Each line below from the one containing "Pinata Ballon de" through the one containing "total: 621.16 -> 615.16" should be output exactly as it stands, and no other line should appear.

[Content revision data]

_ _ _ _

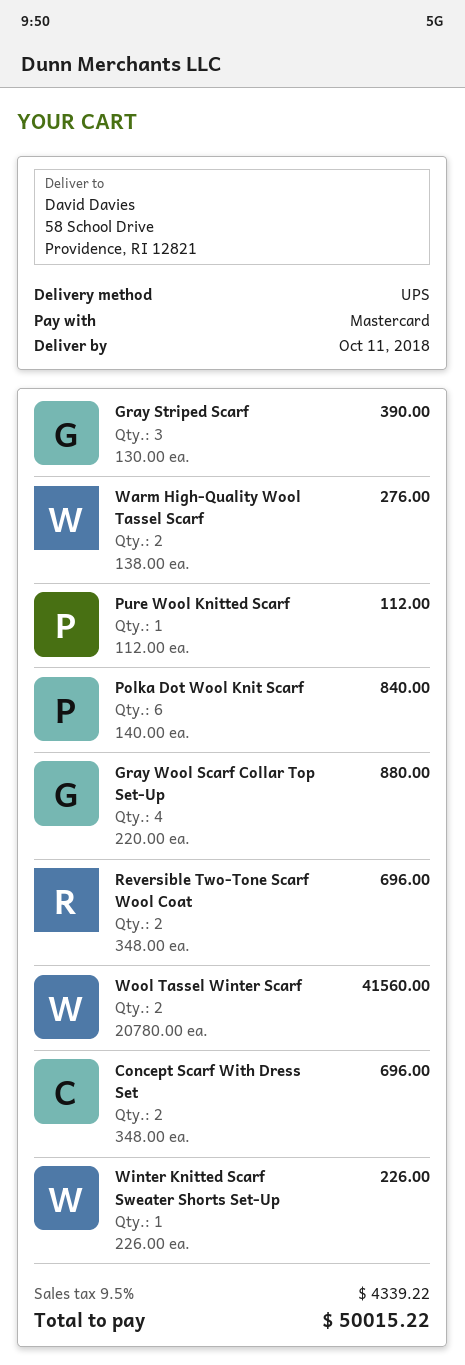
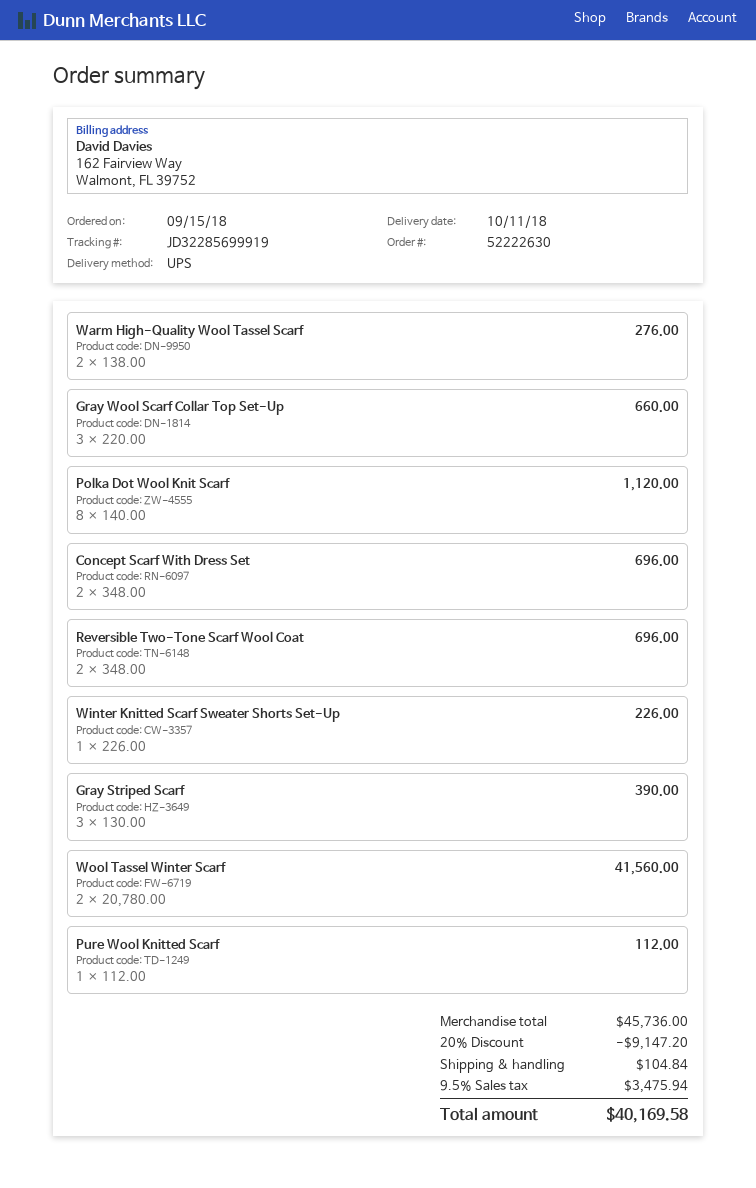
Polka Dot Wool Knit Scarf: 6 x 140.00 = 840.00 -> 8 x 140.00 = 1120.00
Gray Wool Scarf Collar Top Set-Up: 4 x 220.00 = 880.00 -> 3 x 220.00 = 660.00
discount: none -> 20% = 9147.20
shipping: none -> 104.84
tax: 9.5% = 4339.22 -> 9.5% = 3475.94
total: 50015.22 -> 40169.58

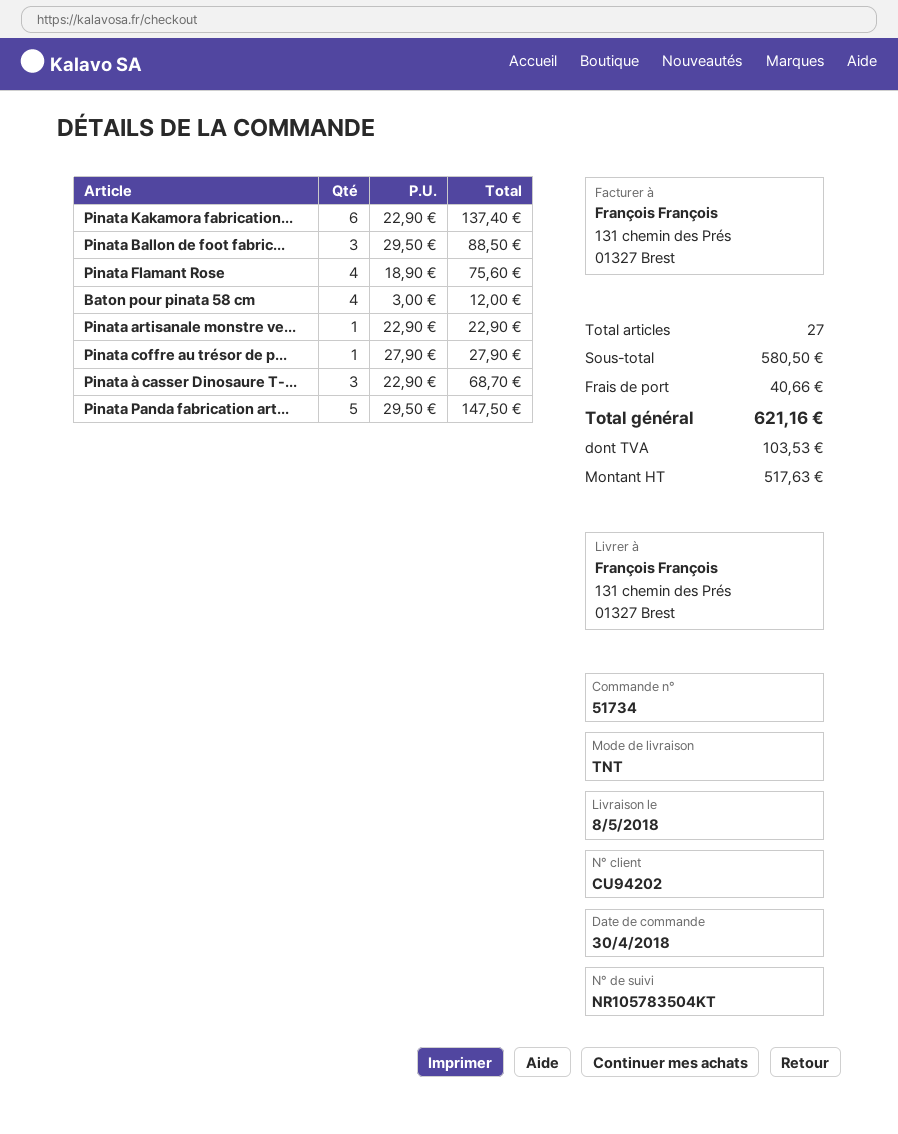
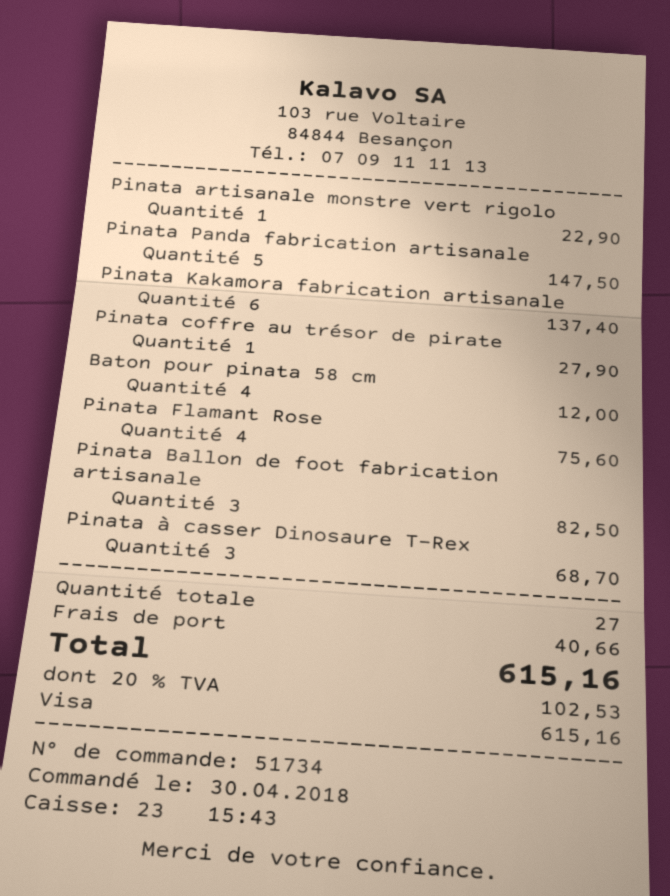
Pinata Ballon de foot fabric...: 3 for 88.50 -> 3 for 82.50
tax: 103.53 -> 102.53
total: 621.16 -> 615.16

_ _ _ _

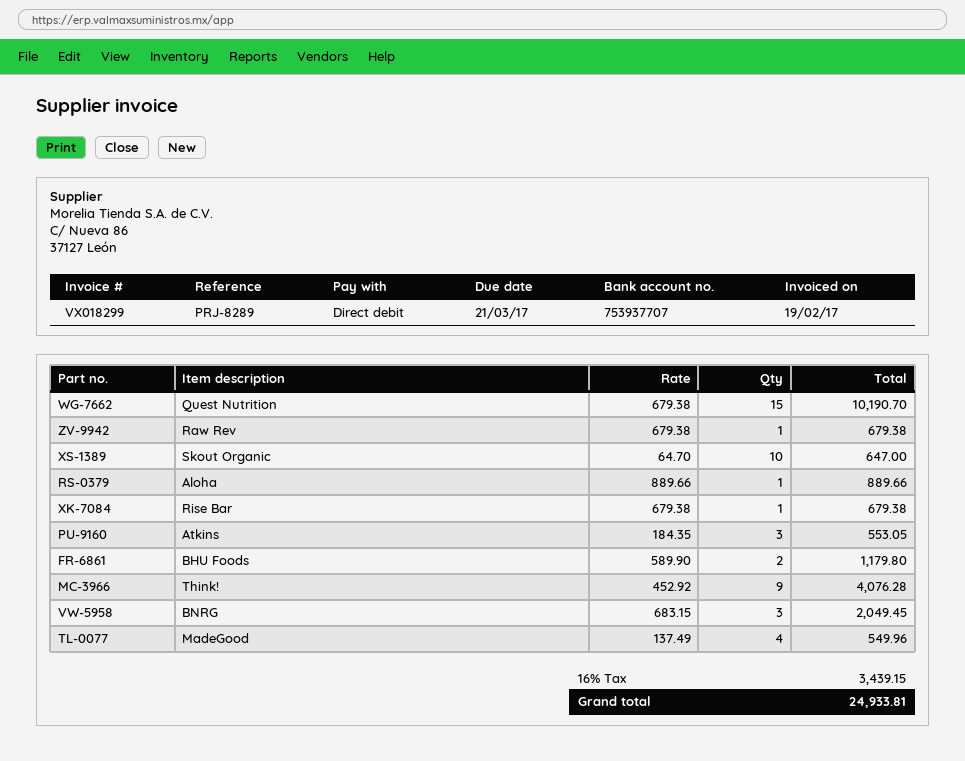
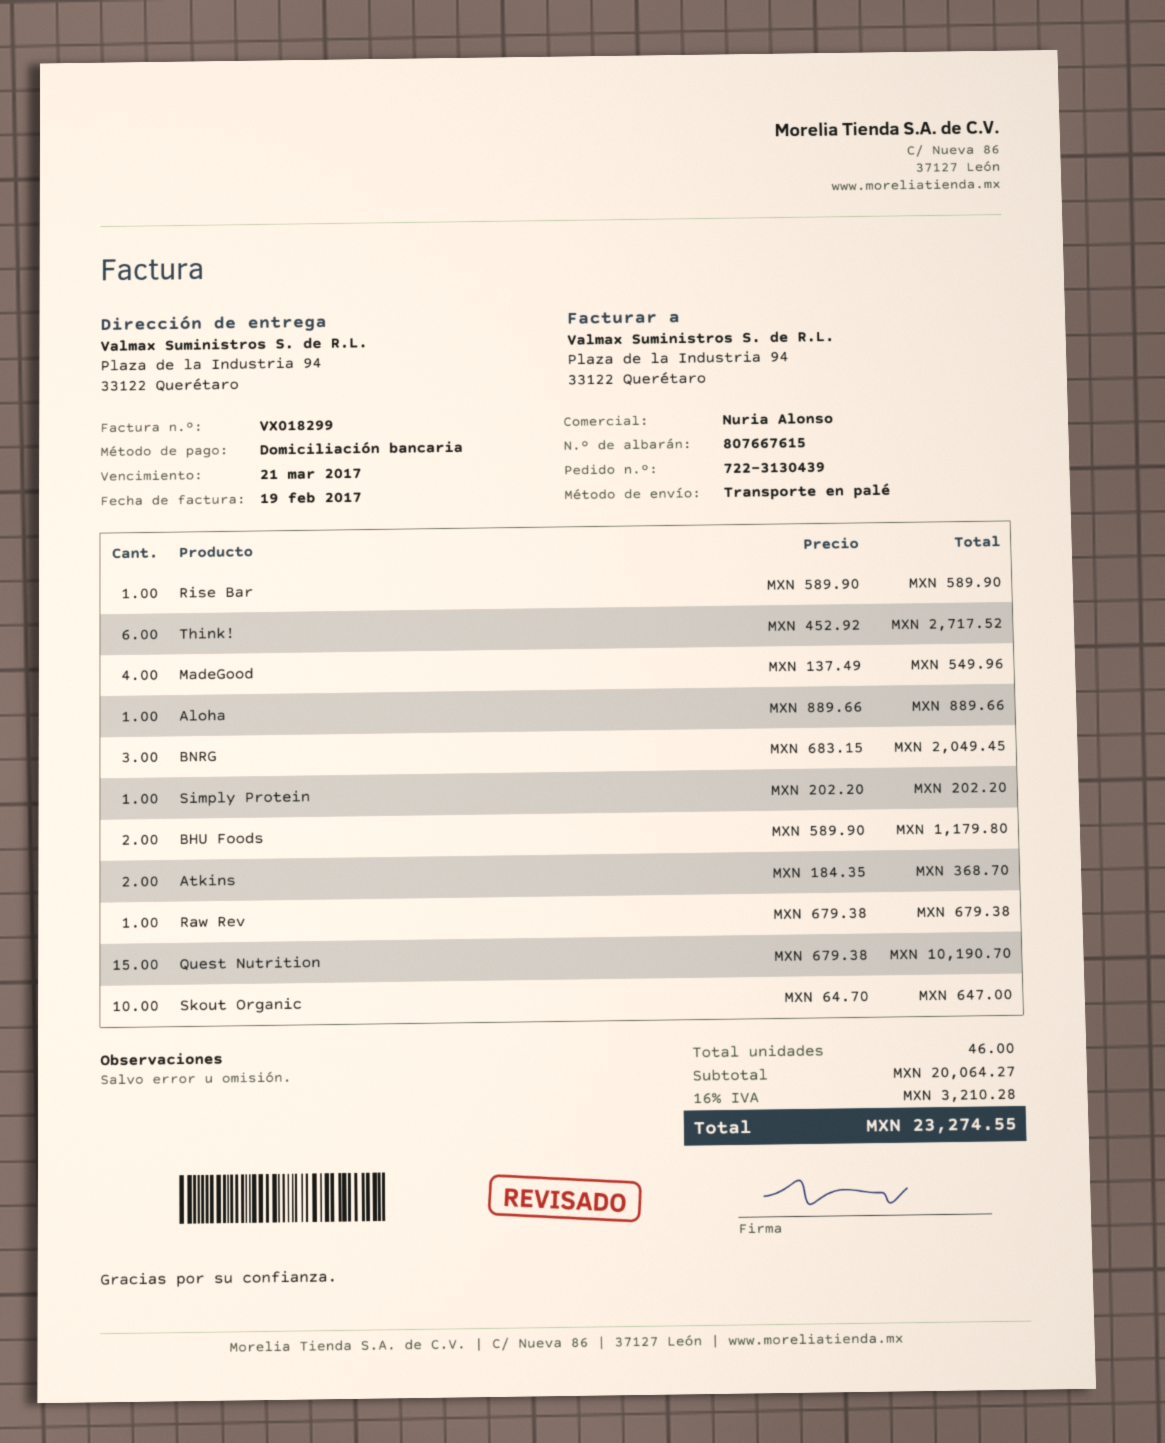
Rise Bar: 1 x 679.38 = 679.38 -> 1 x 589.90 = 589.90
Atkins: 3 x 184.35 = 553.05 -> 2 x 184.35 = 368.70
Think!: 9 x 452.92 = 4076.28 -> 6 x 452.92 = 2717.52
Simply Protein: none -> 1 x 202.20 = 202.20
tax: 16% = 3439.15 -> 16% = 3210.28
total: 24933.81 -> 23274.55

_ _ _ _

OUTPUT:
Pinata Ballon de foot fabric...: 3 for 88.50 -> 3 for 82.50
tax: 103.53 -> 102.53
total: 621.16 -> 615.16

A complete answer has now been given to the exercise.